BEGIN Task input

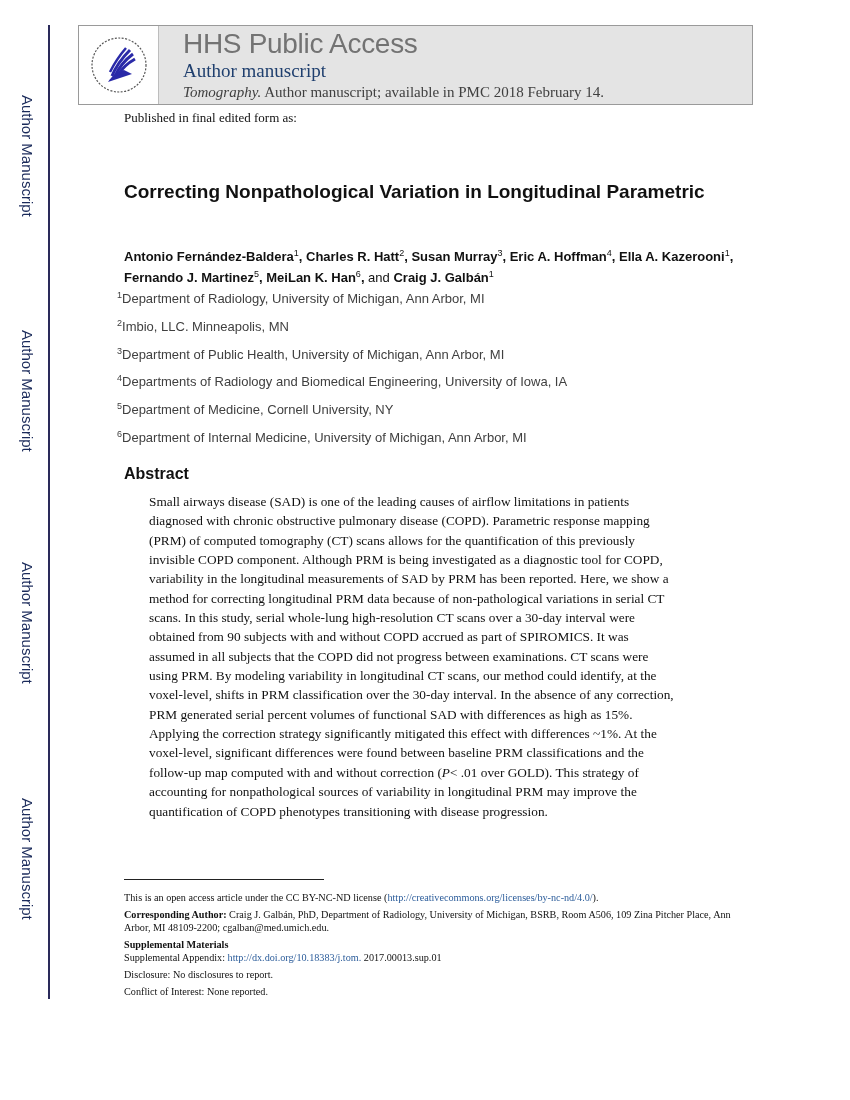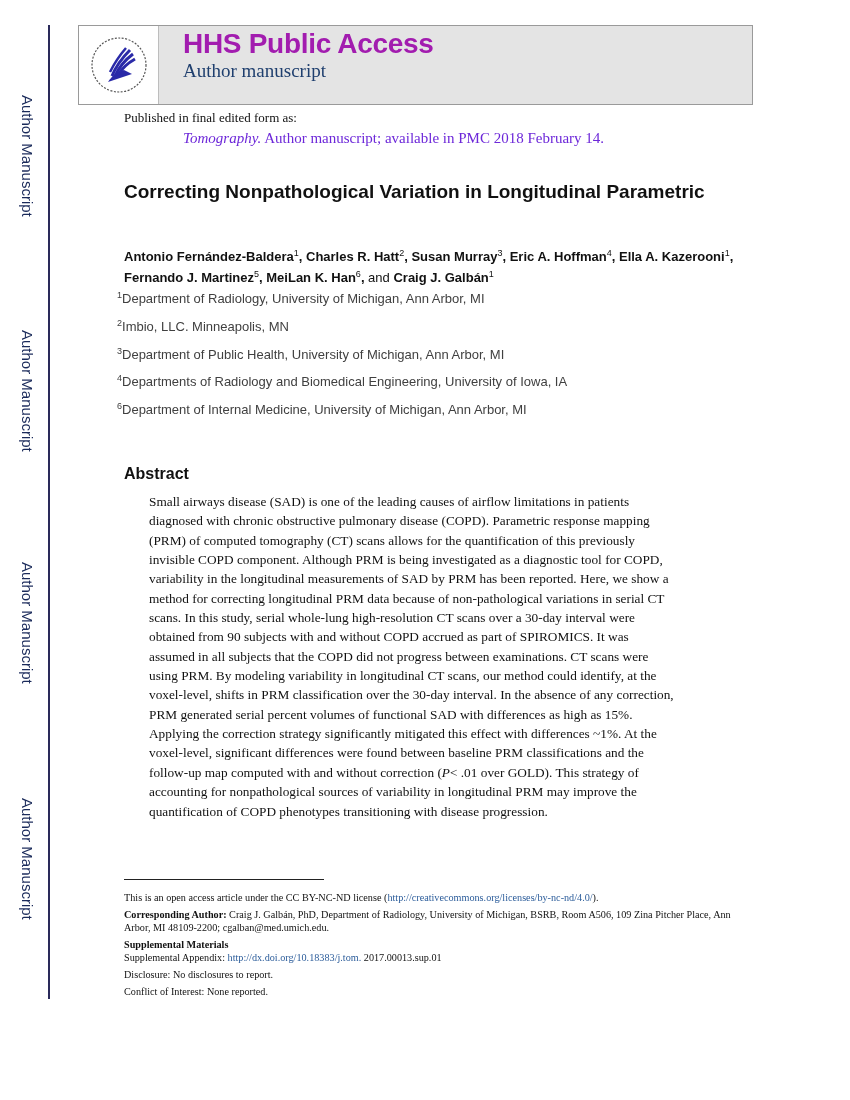--- a/index.html
+++ b/index.html
@@ -29,8 +29,8 @@
     }
     .hhs-text-cell { padding: 2px 0 0 24px; }
     .hhs-title {
-      font-family: "Liberation Sans", sans-serif; font-weight: bold; font-size: 28px;
-      color: #a21caf; line-height: 32px; letter-spacing: -0.3px;
+      font-family: "Liberation Sans", sans-serif; font-weight: normal; font-size: 28px;
+      color: #737373; line-height: 32px; letter-spacing: -0.3px;
     }
     .hhs-sub {
       font-size: 19px; color: #1f3f6e; line-height: 22px; margin-top: 0px;

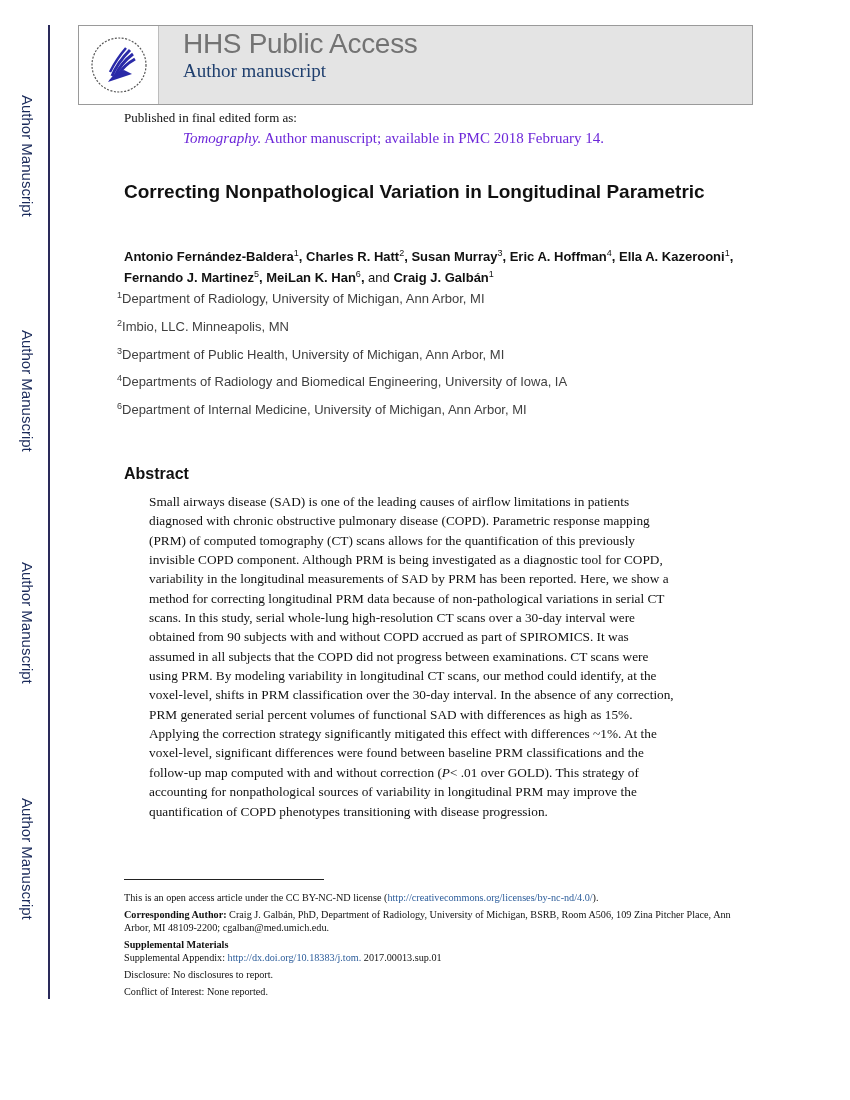--- a/index.html
+++ b/index.html
@@ -35,7 +35,7 @@
     .hhs-sub {
       font-size: 19px; color: #1f3f6e; line-height: 22px; margin-top: 0px;
     }
-    .hhs-avail { font-size: 15px; color: #6d28d9; line-height: 20px; margin-top: 46px; }
+    .hhs-avail { font-size: 15px; color: #404040; line-height: 20px; }
     .hhs-avail i { font-style: italic; }
 
     .published {

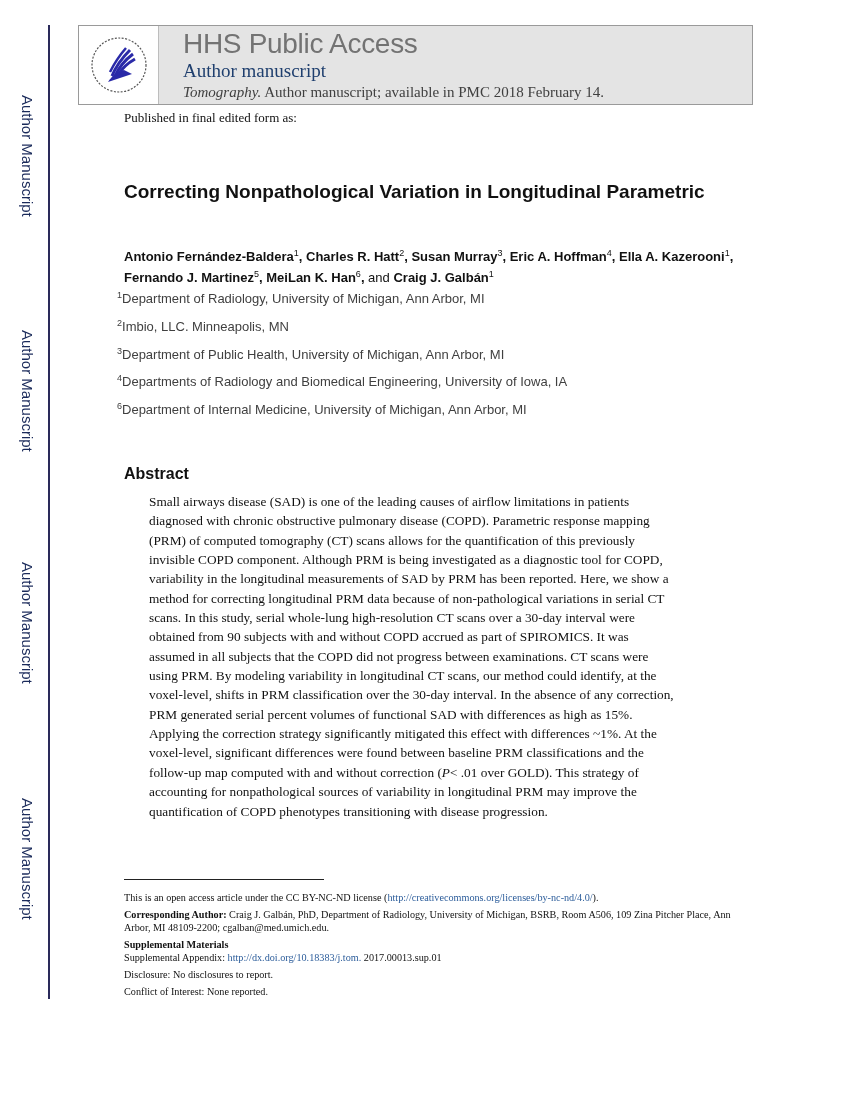--- a/index.html
+++ b/index.html
@@ -136,6 +136,7 @@
   <div class="affil"><sup>2</sup><span>Imbio, LLC. Minneapolis, MN</span></div>
   <div class="affil"><sup>3</sup><span>Department of Public Health, University of Michigan, Ann Arbor, MI</span></div>
   <div class="affil"><sup>4</sup><span>Departments of Radiology and Biomedical Engineering, University of Iowa, IA</span></div>
+  <div class="affil"><sup>5</sup><span>Department of Medicine, Cornell University, NY</span></div>
   <div class="affil"><sup>6</sup><span>Department of Internal Medicine, University of Michigan, Ann Arbor, MI</span></div>
 </div>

END Task input

- Exercise -
Without the pictures, restate all the entries above exactly.

- Exercise answer -
--- a/index.html
+++ b/index.html
@@ -29,8 +29,8 @@
     }
     .hhs-text-cell { padding: 2px 0 0 24px; }
     .hhs-title {
-      font-family: "Liberation Sans", sans-serif; font-weight: bold; font-size: 28px;
-      color: #a21caf; line-height: 32px; letter-spacing: -0.3px;
+      font-family: "Liberation Sans", sans-serif; font-weight: normal; font-size: 28px;
+      color: #737373; line-height: 32px; letter-spacing: -0.3px;
     }
     .hhs-sub {
       font-size: 19px; color: #1f3f6e; line-height: 22px; margin-top: 0px;

--- a/index.html
+++ b/index.html
@@ -35,7 +35,7 @@
     .hhs-sub {
       font-size: 19px; color: #1f3f6e; line-height: 22px; margin-top: 0px;
     }
-    .hhs-avail { font-size: 15px; color: #6d28d9; line-height: 20px; margin-top: 46px; }
+    .hhs-avail { font-size: 15px; color: #404040; line-height: 20px; }
     .hhs-avail i { font-style: italic; }
 
     .published {

--- a/index.html
+++ b/index.html
@@ -136,6 +136,7 @@
   <div class="affil"><sup>2</sup><span>Imbio, LLC. Minneapolis, MN</span></div>
   <div class="affil"><sup>3</sup><span>Department of Public Health, University of Michigan, Ann Arbor, MI</span></div>
   <div class="affil"><sup>4</sup><span>Departments of Radiology and Biomedical Engineering, University of Iowa, IA</span></div>
+  <div class="affil"><sup>5</sup><span>Department of Medicine, Cornell University, NY</span></div>
   <div class="affil"><sup>6</sup><span>Department of Internal Medicine, University of Michigan, Ann Arbor, MI</span></div>
 </div>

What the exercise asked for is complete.